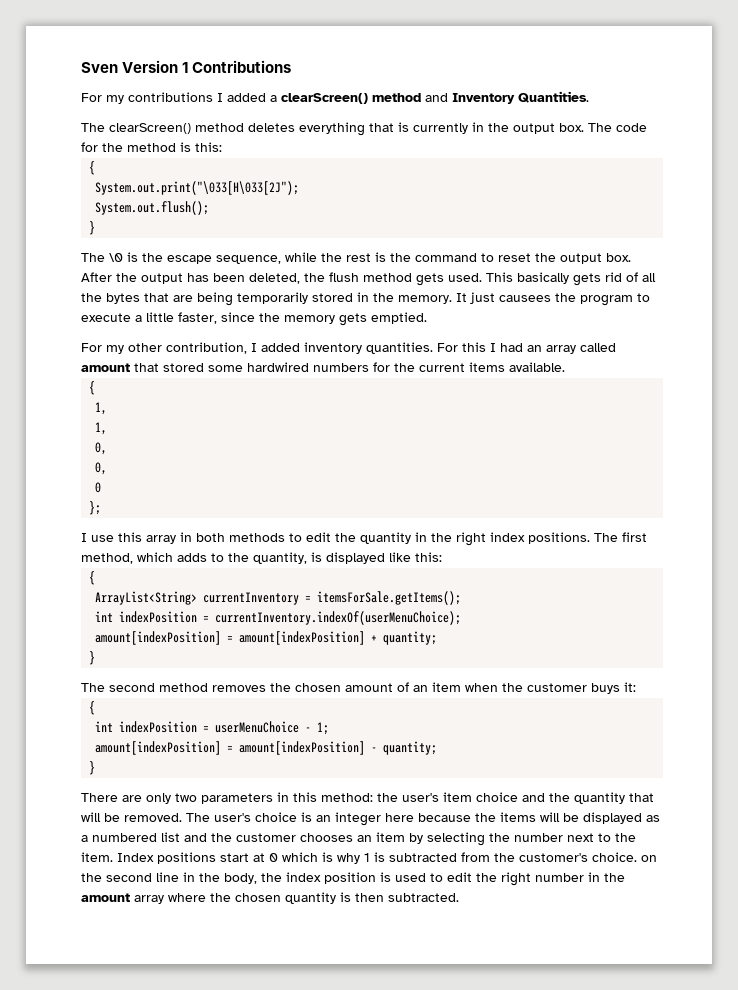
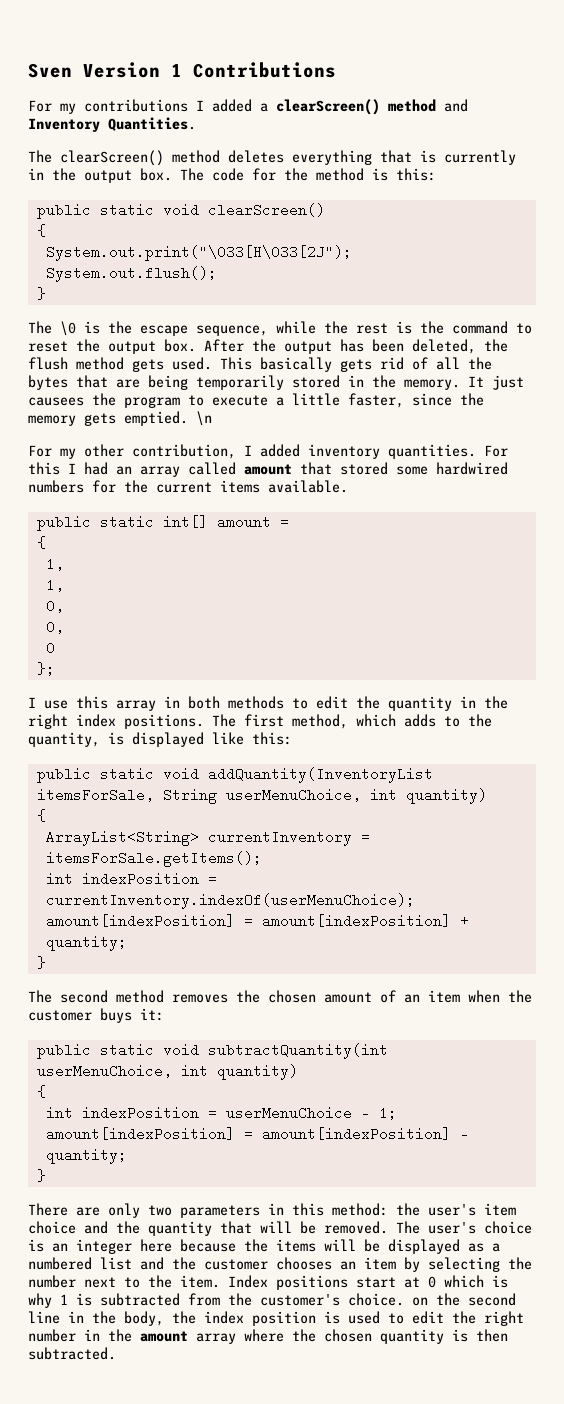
(222, 147) none -> [36,203,325,219] // public static void clearScreen()
(427, 318) none -> [196,411,212,426] \n
(565, 367) none -> [36,515,289,531] // public static int[] amount =
(442, 557) none -> [36,767,433,783] [36,788,487,804] // public static void addQuantity(InventoryList itemsForSale, String userMenuChoice, int quantity)
(636, 687) none -> [36,1043,388,1059] [36,1064,298,1080] // public static void subtractQuantity(int userMenuChoice, int quantity)

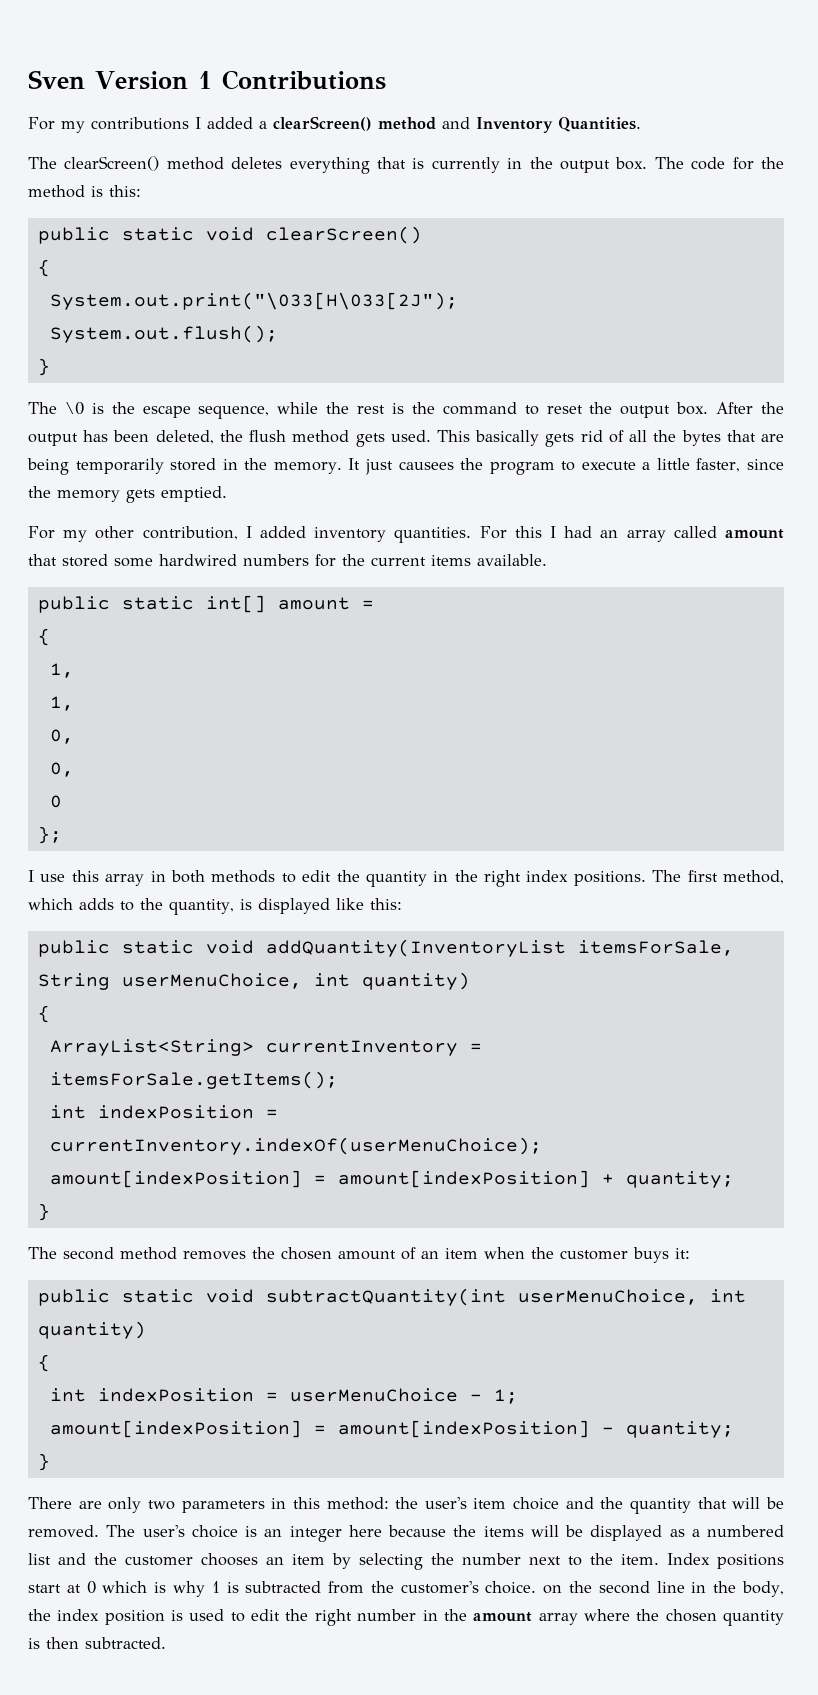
[196,411,212,426] \n -> (227, 494) none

========================================================================

**Task details:**
Your copy should repeat each entry above exactly but contain no pictures.

**Task solution:**
(222, 147) none -> [36,203,325,219] // public static void clearScreen()
(427, 318) none -> [196,411,212,426] \n
(565, 367) none -> [36,515,289,531] // public static int[] amount =
(442, 557) none -> [36,767,433,783] [36,788,487,804] // public static void addQuantity(InventoryList itemsForSale, String userMenuChoice, int quantity)
(636, 687) none -> [36,1043,388,1059] [36,1064,298,1080] // public static void subtractQuantity(int userMenuChoice, int quantity)

[196,411,212,426] \n -> (227, 494) none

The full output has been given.